Could you set down exactly the lines of the data below, starting at the one that holds "[179,301,577,321] Heidelberg Institute" and ending at the one that holds "(165, 1056) none", both included, and only those?
☆ ☆ ☆ ☆ ☆ ☆ ☆
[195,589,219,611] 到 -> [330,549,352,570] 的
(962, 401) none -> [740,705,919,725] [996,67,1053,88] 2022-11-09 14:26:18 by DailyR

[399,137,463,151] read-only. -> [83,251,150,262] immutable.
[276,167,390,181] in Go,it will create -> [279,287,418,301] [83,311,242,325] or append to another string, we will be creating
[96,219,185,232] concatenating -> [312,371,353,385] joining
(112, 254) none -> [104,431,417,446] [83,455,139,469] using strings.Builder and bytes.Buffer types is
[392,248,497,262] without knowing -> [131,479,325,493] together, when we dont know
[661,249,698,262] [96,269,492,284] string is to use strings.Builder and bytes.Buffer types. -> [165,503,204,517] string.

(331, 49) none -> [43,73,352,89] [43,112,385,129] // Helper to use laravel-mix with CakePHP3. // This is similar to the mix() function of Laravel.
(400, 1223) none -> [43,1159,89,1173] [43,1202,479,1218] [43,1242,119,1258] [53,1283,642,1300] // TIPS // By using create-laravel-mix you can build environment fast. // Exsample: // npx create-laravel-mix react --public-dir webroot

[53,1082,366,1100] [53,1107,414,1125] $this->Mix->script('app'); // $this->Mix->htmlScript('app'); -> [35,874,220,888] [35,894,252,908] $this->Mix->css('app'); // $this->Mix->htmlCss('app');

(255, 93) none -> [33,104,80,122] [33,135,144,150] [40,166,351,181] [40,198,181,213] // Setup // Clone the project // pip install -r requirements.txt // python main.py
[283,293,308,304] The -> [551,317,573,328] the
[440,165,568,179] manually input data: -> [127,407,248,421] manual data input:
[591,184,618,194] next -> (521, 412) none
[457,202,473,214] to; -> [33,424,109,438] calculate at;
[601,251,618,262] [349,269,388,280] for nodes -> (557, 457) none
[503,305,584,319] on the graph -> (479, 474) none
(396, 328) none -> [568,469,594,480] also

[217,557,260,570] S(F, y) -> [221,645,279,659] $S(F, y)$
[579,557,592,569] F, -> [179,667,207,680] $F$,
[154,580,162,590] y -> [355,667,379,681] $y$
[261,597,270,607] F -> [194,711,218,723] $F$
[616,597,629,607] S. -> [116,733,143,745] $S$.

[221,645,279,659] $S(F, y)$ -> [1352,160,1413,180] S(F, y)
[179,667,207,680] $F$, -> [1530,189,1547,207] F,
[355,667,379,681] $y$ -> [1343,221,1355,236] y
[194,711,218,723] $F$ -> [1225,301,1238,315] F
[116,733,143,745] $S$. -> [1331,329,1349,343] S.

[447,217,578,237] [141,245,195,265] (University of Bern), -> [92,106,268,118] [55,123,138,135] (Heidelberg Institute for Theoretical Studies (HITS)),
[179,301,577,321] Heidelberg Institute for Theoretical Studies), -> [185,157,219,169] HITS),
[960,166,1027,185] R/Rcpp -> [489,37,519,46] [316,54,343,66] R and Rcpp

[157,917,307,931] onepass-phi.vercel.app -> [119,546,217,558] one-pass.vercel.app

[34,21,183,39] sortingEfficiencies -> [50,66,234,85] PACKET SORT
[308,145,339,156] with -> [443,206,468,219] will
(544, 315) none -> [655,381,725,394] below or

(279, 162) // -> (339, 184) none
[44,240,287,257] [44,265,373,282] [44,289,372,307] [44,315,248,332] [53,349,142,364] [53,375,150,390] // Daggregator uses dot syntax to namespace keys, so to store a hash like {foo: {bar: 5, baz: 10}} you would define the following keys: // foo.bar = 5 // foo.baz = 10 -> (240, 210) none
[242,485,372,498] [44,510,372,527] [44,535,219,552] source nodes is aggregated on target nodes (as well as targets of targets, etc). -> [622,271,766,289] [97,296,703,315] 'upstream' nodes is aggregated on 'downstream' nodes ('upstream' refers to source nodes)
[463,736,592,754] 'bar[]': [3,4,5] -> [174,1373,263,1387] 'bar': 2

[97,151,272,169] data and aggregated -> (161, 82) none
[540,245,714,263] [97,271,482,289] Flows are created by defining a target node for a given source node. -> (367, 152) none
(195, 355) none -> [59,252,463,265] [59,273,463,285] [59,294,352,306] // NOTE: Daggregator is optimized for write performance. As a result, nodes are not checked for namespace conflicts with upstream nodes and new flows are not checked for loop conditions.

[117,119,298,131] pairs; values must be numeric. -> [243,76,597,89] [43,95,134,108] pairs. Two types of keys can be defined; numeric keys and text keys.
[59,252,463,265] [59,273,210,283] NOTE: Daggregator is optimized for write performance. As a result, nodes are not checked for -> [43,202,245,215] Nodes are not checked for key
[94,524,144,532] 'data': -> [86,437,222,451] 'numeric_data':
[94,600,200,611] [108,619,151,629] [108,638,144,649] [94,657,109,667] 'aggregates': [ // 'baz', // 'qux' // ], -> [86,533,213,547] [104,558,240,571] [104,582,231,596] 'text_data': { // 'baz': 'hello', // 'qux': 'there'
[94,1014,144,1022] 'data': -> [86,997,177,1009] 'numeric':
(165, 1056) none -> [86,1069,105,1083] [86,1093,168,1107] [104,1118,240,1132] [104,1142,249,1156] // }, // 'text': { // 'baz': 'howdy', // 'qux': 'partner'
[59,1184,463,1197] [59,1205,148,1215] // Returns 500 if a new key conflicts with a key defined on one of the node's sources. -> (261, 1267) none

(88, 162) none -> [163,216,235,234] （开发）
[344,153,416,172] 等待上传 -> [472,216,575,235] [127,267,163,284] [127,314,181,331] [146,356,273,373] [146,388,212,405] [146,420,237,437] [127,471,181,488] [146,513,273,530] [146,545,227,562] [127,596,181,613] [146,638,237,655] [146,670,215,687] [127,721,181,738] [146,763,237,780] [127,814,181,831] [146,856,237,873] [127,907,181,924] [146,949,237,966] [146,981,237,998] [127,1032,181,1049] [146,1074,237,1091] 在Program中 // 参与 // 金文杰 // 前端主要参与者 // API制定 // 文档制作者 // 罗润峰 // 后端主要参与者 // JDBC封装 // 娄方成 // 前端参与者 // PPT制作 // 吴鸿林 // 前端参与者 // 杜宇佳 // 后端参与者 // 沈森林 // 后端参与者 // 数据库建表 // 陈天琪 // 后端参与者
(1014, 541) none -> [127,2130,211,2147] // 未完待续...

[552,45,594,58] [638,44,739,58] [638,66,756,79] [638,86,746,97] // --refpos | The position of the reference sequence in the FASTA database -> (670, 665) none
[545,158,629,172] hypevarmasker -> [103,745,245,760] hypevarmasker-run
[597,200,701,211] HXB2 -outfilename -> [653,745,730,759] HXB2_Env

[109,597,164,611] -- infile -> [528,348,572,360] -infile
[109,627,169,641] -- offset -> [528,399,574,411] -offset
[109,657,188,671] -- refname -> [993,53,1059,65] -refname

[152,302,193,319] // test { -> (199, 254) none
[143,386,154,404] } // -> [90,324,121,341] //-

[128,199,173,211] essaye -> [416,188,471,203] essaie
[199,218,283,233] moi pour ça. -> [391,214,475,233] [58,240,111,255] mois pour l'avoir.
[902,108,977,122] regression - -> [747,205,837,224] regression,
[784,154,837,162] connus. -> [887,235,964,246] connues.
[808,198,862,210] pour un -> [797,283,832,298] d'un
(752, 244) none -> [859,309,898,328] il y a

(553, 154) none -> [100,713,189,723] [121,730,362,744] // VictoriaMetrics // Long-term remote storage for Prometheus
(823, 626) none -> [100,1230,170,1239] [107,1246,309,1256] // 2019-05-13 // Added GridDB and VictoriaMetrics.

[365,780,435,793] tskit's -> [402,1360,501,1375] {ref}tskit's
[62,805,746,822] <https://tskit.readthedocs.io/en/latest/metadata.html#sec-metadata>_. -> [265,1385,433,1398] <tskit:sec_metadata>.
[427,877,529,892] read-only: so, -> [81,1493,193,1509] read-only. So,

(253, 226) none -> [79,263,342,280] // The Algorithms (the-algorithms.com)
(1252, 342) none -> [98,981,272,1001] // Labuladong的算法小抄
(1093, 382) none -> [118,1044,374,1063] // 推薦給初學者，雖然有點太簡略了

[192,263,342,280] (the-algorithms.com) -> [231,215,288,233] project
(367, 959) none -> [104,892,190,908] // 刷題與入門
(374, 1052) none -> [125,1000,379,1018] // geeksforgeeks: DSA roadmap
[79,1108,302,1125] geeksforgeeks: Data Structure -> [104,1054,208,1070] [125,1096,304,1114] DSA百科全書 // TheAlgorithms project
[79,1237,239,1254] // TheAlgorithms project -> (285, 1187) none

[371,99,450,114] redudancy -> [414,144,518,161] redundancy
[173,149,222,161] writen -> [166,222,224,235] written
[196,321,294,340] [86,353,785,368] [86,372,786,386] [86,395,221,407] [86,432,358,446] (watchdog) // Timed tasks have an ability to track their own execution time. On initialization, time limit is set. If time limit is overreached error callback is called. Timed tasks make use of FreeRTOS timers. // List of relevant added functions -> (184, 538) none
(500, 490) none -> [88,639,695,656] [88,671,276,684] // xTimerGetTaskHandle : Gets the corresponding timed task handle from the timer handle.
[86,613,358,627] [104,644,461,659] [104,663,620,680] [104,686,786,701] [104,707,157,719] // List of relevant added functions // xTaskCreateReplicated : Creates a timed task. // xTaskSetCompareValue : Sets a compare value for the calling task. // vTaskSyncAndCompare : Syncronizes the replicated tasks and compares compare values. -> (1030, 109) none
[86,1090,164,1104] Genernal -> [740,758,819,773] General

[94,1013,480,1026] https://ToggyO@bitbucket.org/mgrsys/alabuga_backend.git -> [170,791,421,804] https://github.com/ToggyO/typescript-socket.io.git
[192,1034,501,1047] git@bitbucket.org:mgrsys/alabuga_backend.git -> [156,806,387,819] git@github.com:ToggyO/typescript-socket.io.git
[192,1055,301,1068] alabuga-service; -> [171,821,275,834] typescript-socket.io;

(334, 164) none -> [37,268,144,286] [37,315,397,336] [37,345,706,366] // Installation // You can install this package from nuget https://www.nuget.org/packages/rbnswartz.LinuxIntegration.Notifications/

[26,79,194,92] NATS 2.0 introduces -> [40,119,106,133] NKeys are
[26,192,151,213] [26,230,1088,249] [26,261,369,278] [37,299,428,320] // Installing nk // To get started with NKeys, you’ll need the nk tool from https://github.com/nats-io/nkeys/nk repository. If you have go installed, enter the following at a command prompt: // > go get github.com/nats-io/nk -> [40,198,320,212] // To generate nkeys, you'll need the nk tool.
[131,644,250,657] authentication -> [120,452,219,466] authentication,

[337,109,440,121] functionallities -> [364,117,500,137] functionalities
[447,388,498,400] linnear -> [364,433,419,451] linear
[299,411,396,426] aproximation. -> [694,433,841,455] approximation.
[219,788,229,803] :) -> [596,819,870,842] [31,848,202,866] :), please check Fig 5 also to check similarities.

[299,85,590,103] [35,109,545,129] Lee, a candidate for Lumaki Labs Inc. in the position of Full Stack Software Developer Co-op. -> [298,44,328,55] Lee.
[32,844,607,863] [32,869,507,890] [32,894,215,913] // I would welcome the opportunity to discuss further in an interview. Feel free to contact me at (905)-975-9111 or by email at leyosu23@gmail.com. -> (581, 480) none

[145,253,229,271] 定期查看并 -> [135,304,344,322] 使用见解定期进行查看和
☆ ☆ ☆ ☆ ☆ ☆ ☆
* Response
[179,301,577,321] Heidelberg Institute for Theoretical Studies), -> [185,157,219,169] HITS),
[960,166,1027,185] R/Rcpp -> [489,37,519,46] [316,54,343,66] R and Rcpp

[157,917,307,931] onepass-phi.vercel.app -> [119,546,217,558] one-pass.vercel.app

[34,21,183,39] sortingEfficiencies -> [50,66,234,85] PACKET SORT
[308,145,339,156] with -> [443,206,468,219] will
(544, 315) none -> [655,381,725,394] below or

(279, 162) // -> (339, 184) none
[44,240,287,257] [44,265,373,282] [44,289,372,307] [44,315,248,332] [53,349,142,364] [53,375,150,390] // Daggregator uses dot syntax to namespace keys, so to store a hash like {foo: {bar: 5, baz: 10}} you would define the following keys: // foo.bar = 5 // foo.baz = 10 -> (240, 210) none
[242,485,372,498] [44,510,372,527] [44,535,219,552] source nodes is aggregated on target nodes (as well as targets of targets, etc). -> [622,271,766,289] [97,296,703,315] 'upstream' nodes is aggregated on 'downstream' nodes ('upstream' refers to source nodes)
[463,736,592,754] 'bar[]': [3,4,5] -> [174,1373,263,1387] 'bar': 2

[97,151,272,169] data and aggregated -> (161, 82) none
[540,245,714,263] [97,271,482,289] Flows are created by defining a target node for a given source node. -> (367, 152) none
(195, 355) none -> [59,252,463,265] [59,273,463,285] [59,294,352,306] // NOTE: Daggregator is optimized for write performance. As a result, nodes are not checked for namespace conflicts with upstream nodes and new flows are not checked for loop conditions.

[117,119,298,131] pairs; values must be numeric. -> [243,76,597,89] [43,95,134,108] pairs. Two types of keys can be defined; numeric keys and text keys.
[59,252,463,265] [59,273,210,283] NOTE: Daggregator is optimized for write performance. As a result, nodes are not checked for -> [43,202,245,215] Nodes are not checked for key
[94,524,144,532] 'data': -> [86,437,222,451] 'numeric_data':
[94,600,200,611] [108,619,151,629] [108,638,144,649] [94,657,109,667] 'aggregates': [ // 'baz', // 'qux' // ], -> [86,533,213,547] [104,558,240,571] [104,582,231,596] 'text_data': { // 'baz': 'hello', // 'qux': 'there'
[94,1014,144,1022] 'data': -> [86,997,177,1009] 'numeric':
(165, 1056) none -> [86,1069,105,1083] [86,1093,168,1107] [104,1118,240,1132] [104,1142,249,1156] // }, // 'text': { // 'baz': 'howdy', // 'qux': 'partner'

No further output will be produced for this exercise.